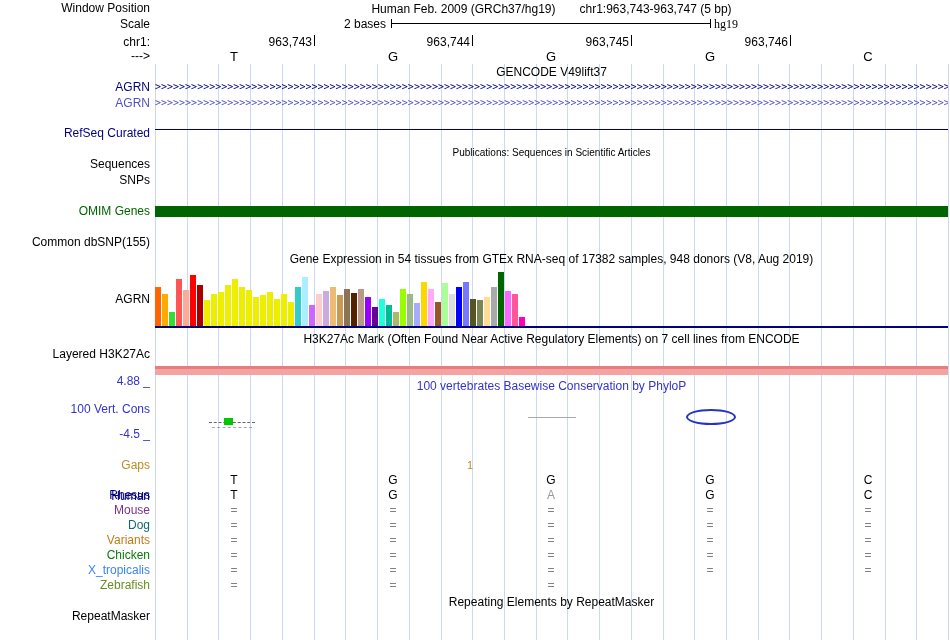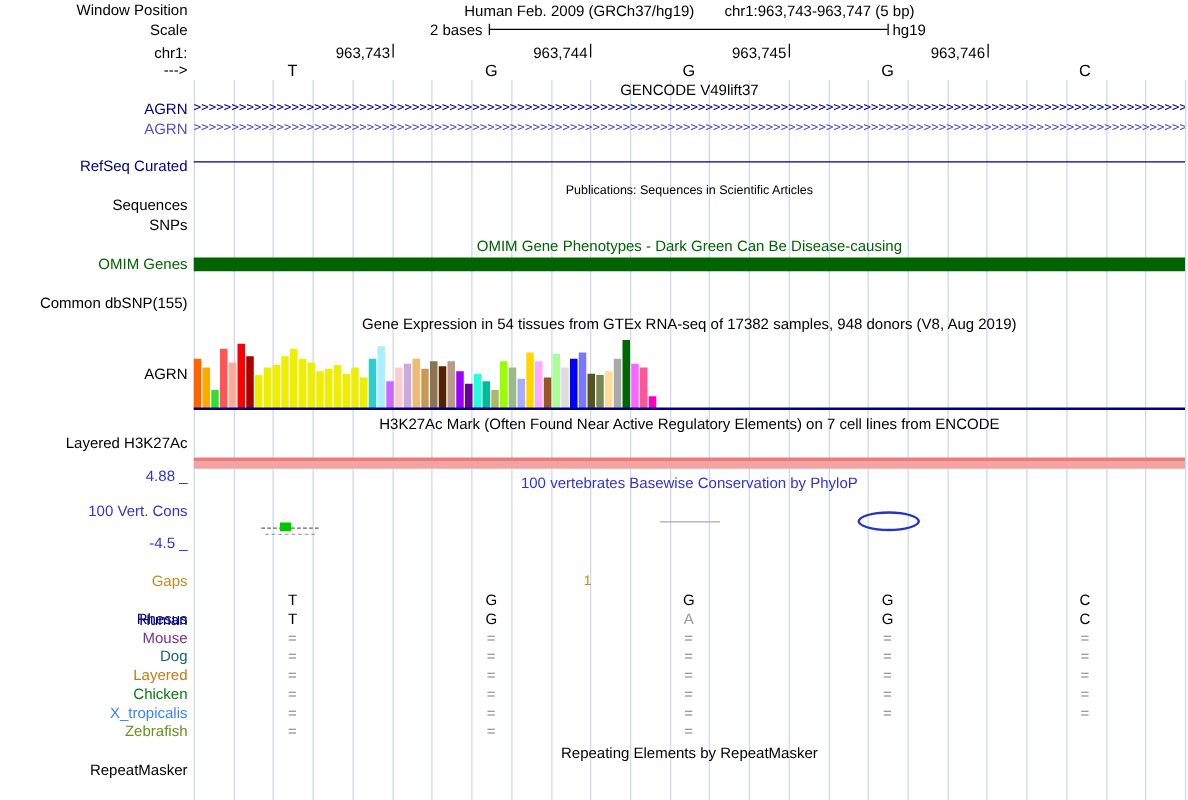--- a/index.html
+++ b/index.html
@@ -15,7 +15,7 @@
   #scale-text{position:absolute;left:300px;top:18px;width:86px;text-align:right;line-height:13px;}
   #scale-bar{position:absolute;left:391px;top:19px;width:318px;height:9px;border-left:1px solid #000;border-right:1px solid #000;}
   #scale-bar::after{content:"";position:absolute;left:0;right:0;top:4px;border-top:1px solid #000;}
-  #genome-label{position:absolute;left:714px;top:18px;line-height:13px;}
+  #genome-label{position:absolute;left:714px;top:18px;line-height:13px;font-family:Liberation Serif, serif;}
   .arrow-row{position:absolute;left:155px;width:793px;height:11px;overflow:hidden;
              font-family:"DejaVu Sans Mono",monospace;font-size:10px;line-height:11px;}
   #refseq-line{position:absolute;left:155px;top:129px;width:793px;height:1px;background:#000080;}

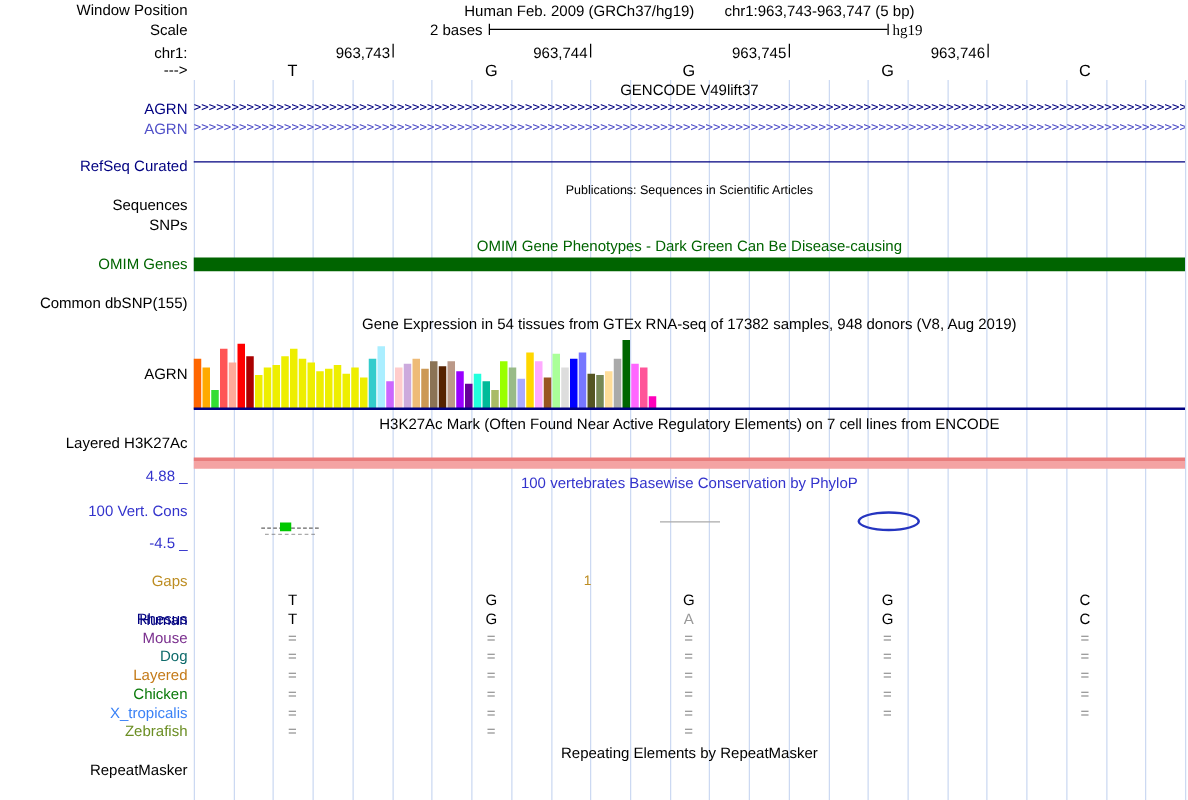--- a/index.html
+++ b/index.html
@@ -109,7 +109,6 @@
   <div class="left-label" style="top:158px">Sequences</div>
   <div class="left-label" style="top:174px">SNPs</div>
 
-  <div class="center-title" style="top:191px;color:#006400">OMIM Gene Phenotypes - Dark Green Can Be Disease-causing</div>
   <div class="left-label" style="top:205px;color:#006400">OMIM Genes</div>
   <div id="omim-bar" style="background: rgb(0, 100, 0);"></div>
 

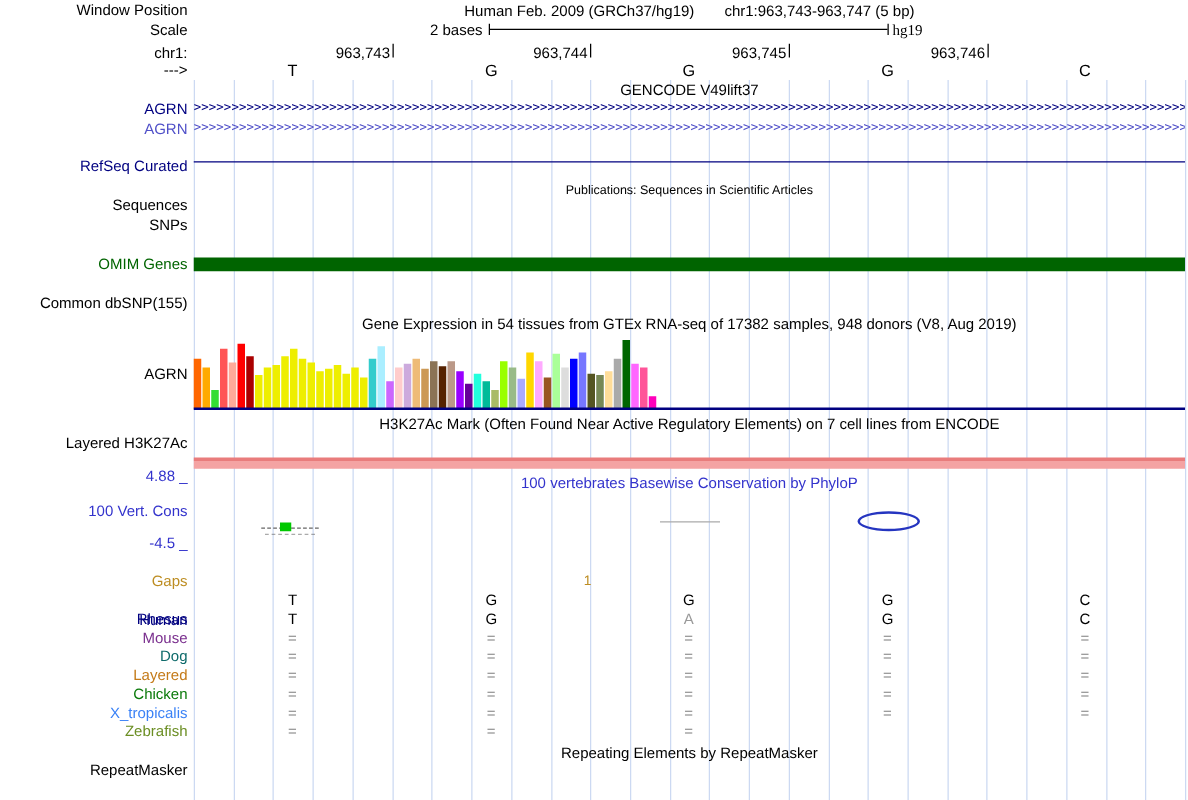--- a/index.html
+++ b/index.html
@@ -216,7 +216,7 @@
       <div class="align-cell" style="left: 536px; top: 519px; color: rgb(128, 128, 128);">=</div>
       <div class="align-cell" style="left: 695px; top: 519px; color: rgb(128, 128, 128);">=</div>
       <div class="align-cell" style="left: 853px; top: 519px; color: rgb(128, 128, 128);">=</div>
-      <div class="left-label" style="top: 534px; color: rgb(196, 122, 24);">Layered</div>
+      <div class="left-label" style="top: 534px; color: rgb(196, 122, 24);">Variants</div>
       <div class="align-cell" style="left: 219px; top: 534px; color: rgb(128, 128, 128);">=</div>
       <div class="align-cell" style="left: 378px; top: 534px; color: rgb(128, 128, 128);">=</div>
       <div class="align-cell" style="left: 536px; top: 534px; color: rgb(128, 128, 128);">=</div>

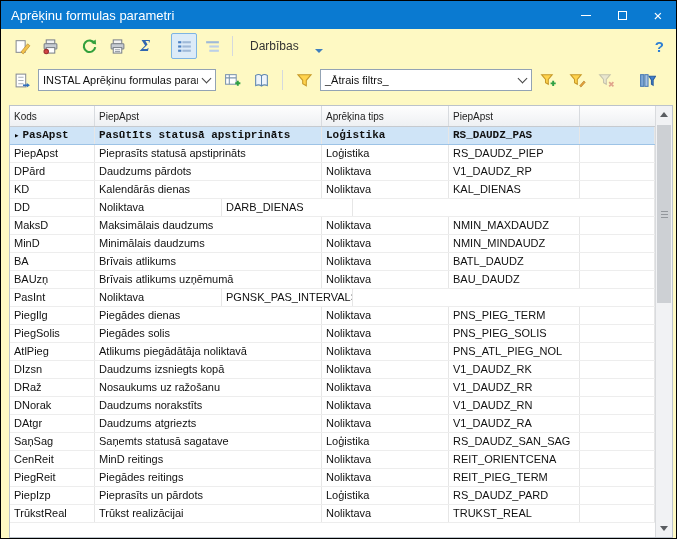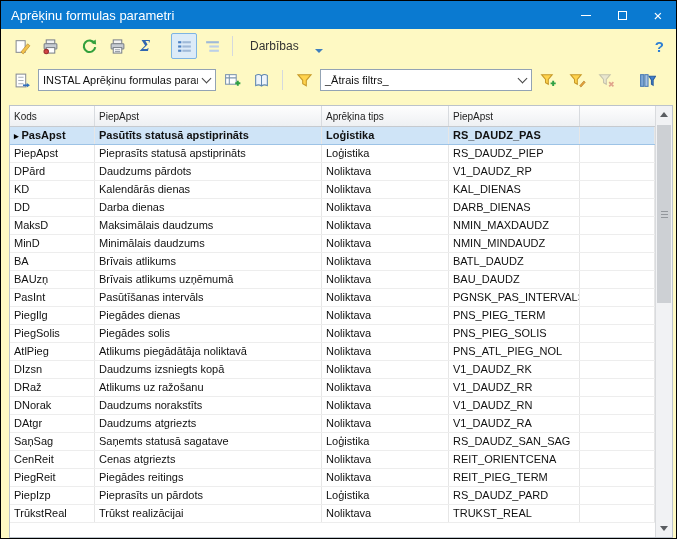--- a/index.html
+++ b/index.html
@@ -48,7 +48,7 @@
   .cfill{flex:1;border-right:none;}
   .trow{display:flex;height:18px;border-bottom:1px solid #ededed;font-size:11px;color:#111;box-sizing:border-box;}
   .tcell{box-sizing:border-box;border-right:1px solid #e6e6e6;padding:0 4px;line-height:17px;white-space:nowrap;overflow:hidden;}
-  .trow.sel{background:#cfe4f7;font-weight:bold;border-bottom:1px solid #9dc3e6;}
+  .trow.sel{background:#cfe4f7;font-weight:bold;border-bottom:1px solid #9dc3e6;font-family:Liberation Mono, monospace;}
   .rowmarker{margin-right:3px;font-size:9px;color:#000;}
 
   

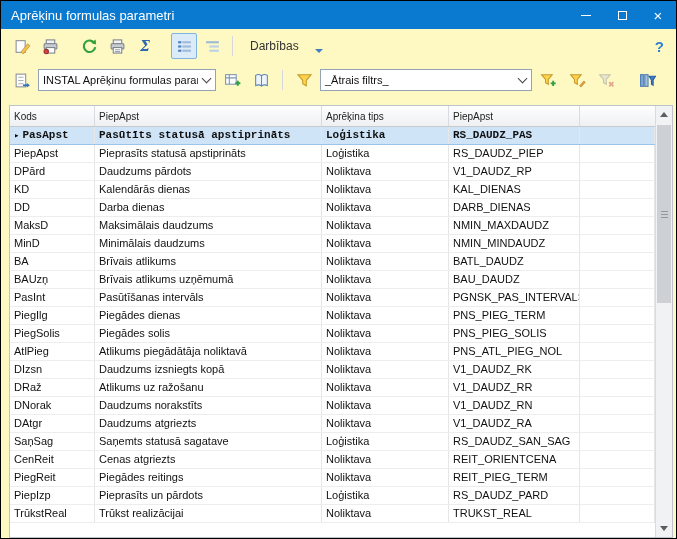--- a/index.html
+++ b/index.html
@@ -248,7 +248,6 @@
           </div>
           <div class="trow">
             <div class="tcell c0">DD</div>
-            <div class="tcell c1">Darba dienas</div>
             <div class="tcell c2">Noliktava</div>
             <div class="tcell c3">DARB_DIENAS</div>
             <div class="tcell cfill"></div>

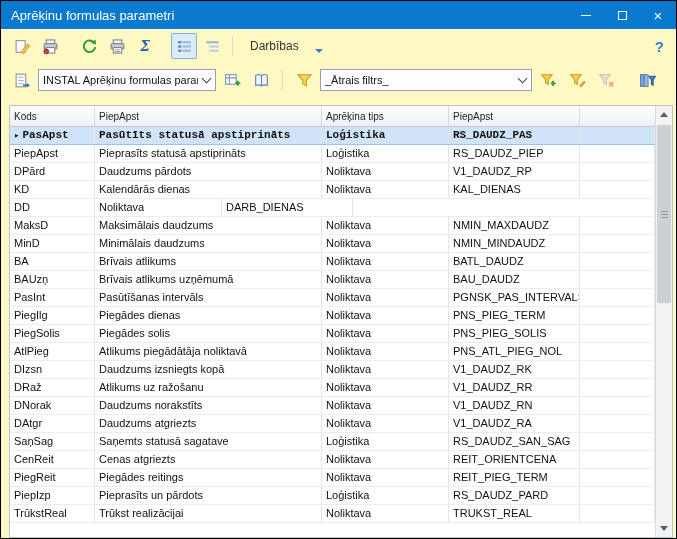--- a/index.html
+++ b/index.html
@@ -282,7 +282,6 @@
           </div>
           <div class="trow">
             <div class="tcell c0">PasInt</div>
-            <div class="tcell c1">Pasūtīšanas intervāls</div>
             <div class="tcell c2">Noliktava</div>
             <div class="tcell c3">PGNSK_PAS_INTERVALS</div>
             <div class="tcell cfill"></div>

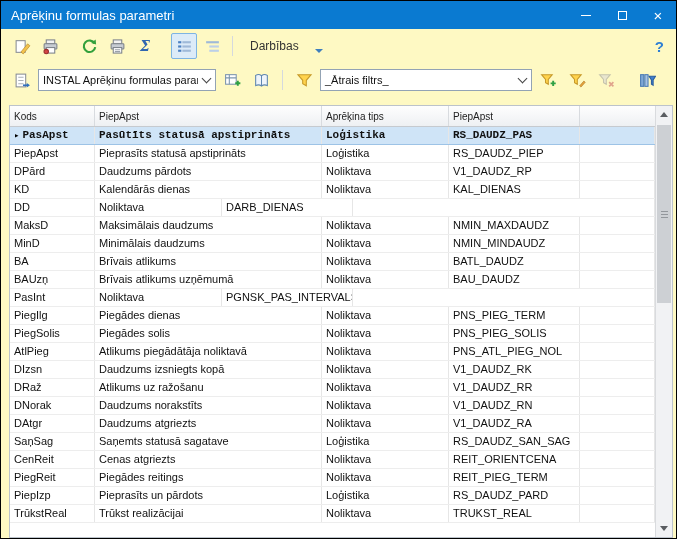--- a/index.html
+++ b/index.html
@@ -316,7 +316,7 @@
           </div>
           <div class="trow">
             <div class="tcell c0">DRaž</div>
-            <div class="tcell c1">Atlikums uz ražošanu</div>
+            <div class="tcell c1">Nosaukums uz ražošanu</div>
             <div class="tcell c2">Noliktava</div>
             <div class="tcell c3">V1_DAUDZ_RR</div>
             <div class="tcell cfill"></div>

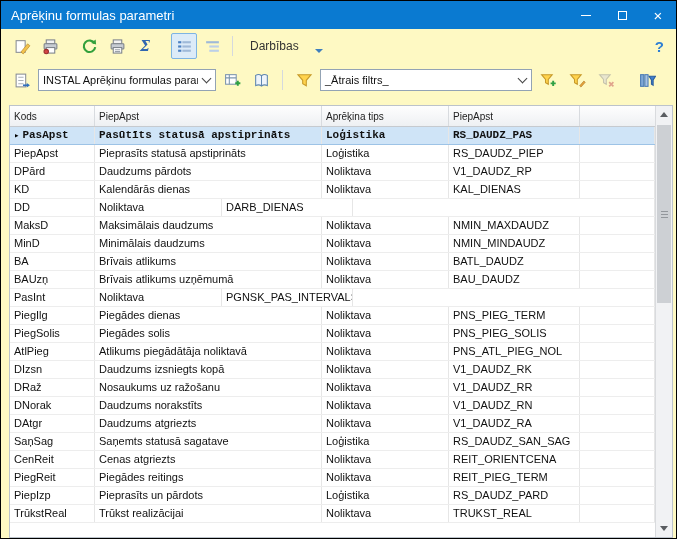--- a/index.html
+++ b/index.html
@@ -344,7 +344,7 @@
           </div>
           <div class="trow">
             <div class="tcell c0">CenReit</div>
-            <div class="tcell c1">Cenas atgriezts</div>
+            <div class="tcell c1">MinD reitings</div>
             <div class="tcell c2">Noliktava</div>
             <div class="tcell c3">REIT_ORIENTCENA</div>
             <div class="tcell cfill"></div>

▶ Instructions for the task
This exercise requires the lines of the entries containing the string "font".

▶ Completed exercise
+  #genome-label{position:absolute;left:714px;top:18px;line-height:13px;font-family:Liberation Serif, serif;}
              font-family:"DejaVu Sans Mono",monospace;font-size:10px;line-height:11px;}
   .trow{display:flex;height:18px;border-bottom:1px solid #ededed;font-size:11px;color:#111;box-sizing:border-box;}
-  .trow.sel{background:#cfe4f7;font-weight:bold;border-bottom:1px solid #9dc3e6;}
+  .trow.sel{background:#cfe4f7;font-weight:bold;border-bottom:1px solid #9dc3e6;font-family:Liberation Mono, monospace;}
   .rowmarker{margin-right:3px;font-size:9px;color:#000;}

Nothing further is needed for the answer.